I hope you have a good end-of-the-week too. Gonna go figure out what to do with the third load of washing as I'm out of hanging-space...

Tuesday, June 01, 2010

Dear Baby N: A letter to you...

Last week was the due date of our baby we miscarried last year. Here is a note I wrote to him (or her):



Dear Baby N,

This past week would've been the week you were due to be born.

It is hard for your dad and I to know how to remember you, as we have very few memories to hang on to.

What will remain special to us will be the fact that we saw you grow in my tummy from 7-weeks to 8-weeks, and from 8-weeks to 9-weeks. We saw this on the ultrasound each of those three weeks, and we saw your growth in size, as well as your strong and vivid hearbeat. We were so excited and so full of hope!

(I know it is not exactly related to what the psalmist is saying, but because it talks about the heart, this verse has been significant to me,

...He who forms the hearts of all,
who considers everything they do...
Psalm 33:15

as it reminds me that you were created by God and are precious to Him. )

What happened after that 9-week mark, we're not sure and probably won't know. I guess there was just something that wasn't going well that we didn't pick up and I know, as you were still so tiny, we could not have done anything about it anyway.

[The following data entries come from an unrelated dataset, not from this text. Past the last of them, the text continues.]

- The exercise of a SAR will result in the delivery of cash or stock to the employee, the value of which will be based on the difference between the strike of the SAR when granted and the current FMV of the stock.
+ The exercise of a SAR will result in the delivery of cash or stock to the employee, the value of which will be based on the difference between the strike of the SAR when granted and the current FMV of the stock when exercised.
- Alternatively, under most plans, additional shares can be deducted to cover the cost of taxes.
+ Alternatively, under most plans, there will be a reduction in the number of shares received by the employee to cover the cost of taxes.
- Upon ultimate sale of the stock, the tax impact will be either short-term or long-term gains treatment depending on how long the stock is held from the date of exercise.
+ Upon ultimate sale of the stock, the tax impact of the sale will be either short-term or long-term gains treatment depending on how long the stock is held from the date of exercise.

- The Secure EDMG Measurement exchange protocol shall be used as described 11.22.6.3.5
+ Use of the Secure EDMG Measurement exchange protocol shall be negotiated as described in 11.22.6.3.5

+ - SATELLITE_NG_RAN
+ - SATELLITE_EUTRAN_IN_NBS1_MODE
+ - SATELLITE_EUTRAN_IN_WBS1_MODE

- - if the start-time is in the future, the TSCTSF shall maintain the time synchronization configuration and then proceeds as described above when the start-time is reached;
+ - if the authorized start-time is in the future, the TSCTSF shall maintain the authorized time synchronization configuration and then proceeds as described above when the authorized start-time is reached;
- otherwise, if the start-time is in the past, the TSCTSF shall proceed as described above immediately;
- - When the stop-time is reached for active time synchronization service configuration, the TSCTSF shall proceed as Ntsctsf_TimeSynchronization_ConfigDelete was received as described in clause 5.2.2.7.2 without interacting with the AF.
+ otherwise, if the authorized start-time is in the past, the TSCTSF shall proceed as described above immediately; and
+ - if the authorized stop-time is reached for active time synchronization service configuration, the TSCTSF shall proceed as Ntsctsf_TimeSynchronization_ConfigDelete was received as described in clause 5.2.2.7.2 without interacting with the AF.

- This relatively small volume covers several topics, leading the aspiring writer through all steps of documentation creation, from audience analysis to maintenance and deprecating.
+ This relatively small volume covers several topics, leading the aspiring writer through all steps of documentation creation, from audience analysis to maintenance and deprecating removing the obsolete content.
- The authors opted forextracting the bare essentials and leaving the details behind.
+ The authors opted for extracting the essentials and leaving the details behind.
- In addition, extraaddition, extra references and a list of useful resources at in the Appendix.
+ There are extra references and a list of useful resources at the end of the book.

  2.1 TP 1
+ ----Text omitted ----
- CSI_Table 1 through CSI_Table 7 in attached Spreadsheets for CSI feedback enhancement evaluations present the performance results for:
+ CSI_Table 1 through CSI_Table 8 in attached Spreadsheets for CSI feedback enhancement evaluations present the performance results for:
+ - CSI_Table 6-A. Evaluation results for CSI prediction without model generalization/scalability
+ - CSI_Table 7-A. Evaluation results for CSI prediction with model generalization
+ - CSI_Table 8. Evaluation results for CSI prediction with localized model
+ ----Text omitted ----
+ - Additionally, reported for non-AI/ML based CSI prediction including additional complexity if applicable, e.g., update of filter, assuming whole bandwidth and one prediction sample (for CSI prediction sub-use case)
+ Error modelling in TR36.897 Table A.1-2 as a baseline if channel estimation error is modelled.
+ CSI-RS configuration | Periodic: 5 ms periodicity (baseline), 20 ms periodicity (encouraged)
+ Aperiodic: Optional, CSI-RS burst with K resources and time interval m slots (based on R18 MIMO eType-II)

I'm sorry that the events that followed colour my memory of you- when I started to spot, and got worried, and what eventuated at the hospital. I wish I could rub those mostly-difficult memories out but I know the best thing is to engage with both ends of the spectrum, however they come.

When we found out we were having you, your dad and I went out for a special meal and also shared the news with some friends and family. You also travelled with me to Singapore and even though you were a delicate little baby bud from the start, we had fun.

Later on it was his turn to travel (to the States) and then he had to come back early when we found out you were no longer with us. It was so hard. It is impossible to describe the devastation we felt when we lost you at 12-weeks.

I'm sorry that sometimes I wonder if you were imaginary and that I had dreamt you up. However, I know you were real, so much so that even our doctor was confident that we would meet you here and around this time.

We were hoping to find out if you were a girl or a boy, but that didn't happen and it will remain a mystery. As will your personality and what you look like. These are things I will be longing to find out.

Regardless of what happened, your dad and I will continue to celebrate you and are thankful that we even got pregnant with you in the first place, as that was a miracle in itself and we praise God for that.

I'm not exactly sure what it will be like when I meet you one day, as I still don't know how to comprehend heaven, but we look forward to that time coming soon. (And I know there are friends and family who are looking forward to knowing you too.)

I miss you. I wish you were here.

with love,
your mom,
s

p.s. This figurine in the corner of the pic below was a gift given to us by sweet friends. We look at it often and it is a precious reminder of you.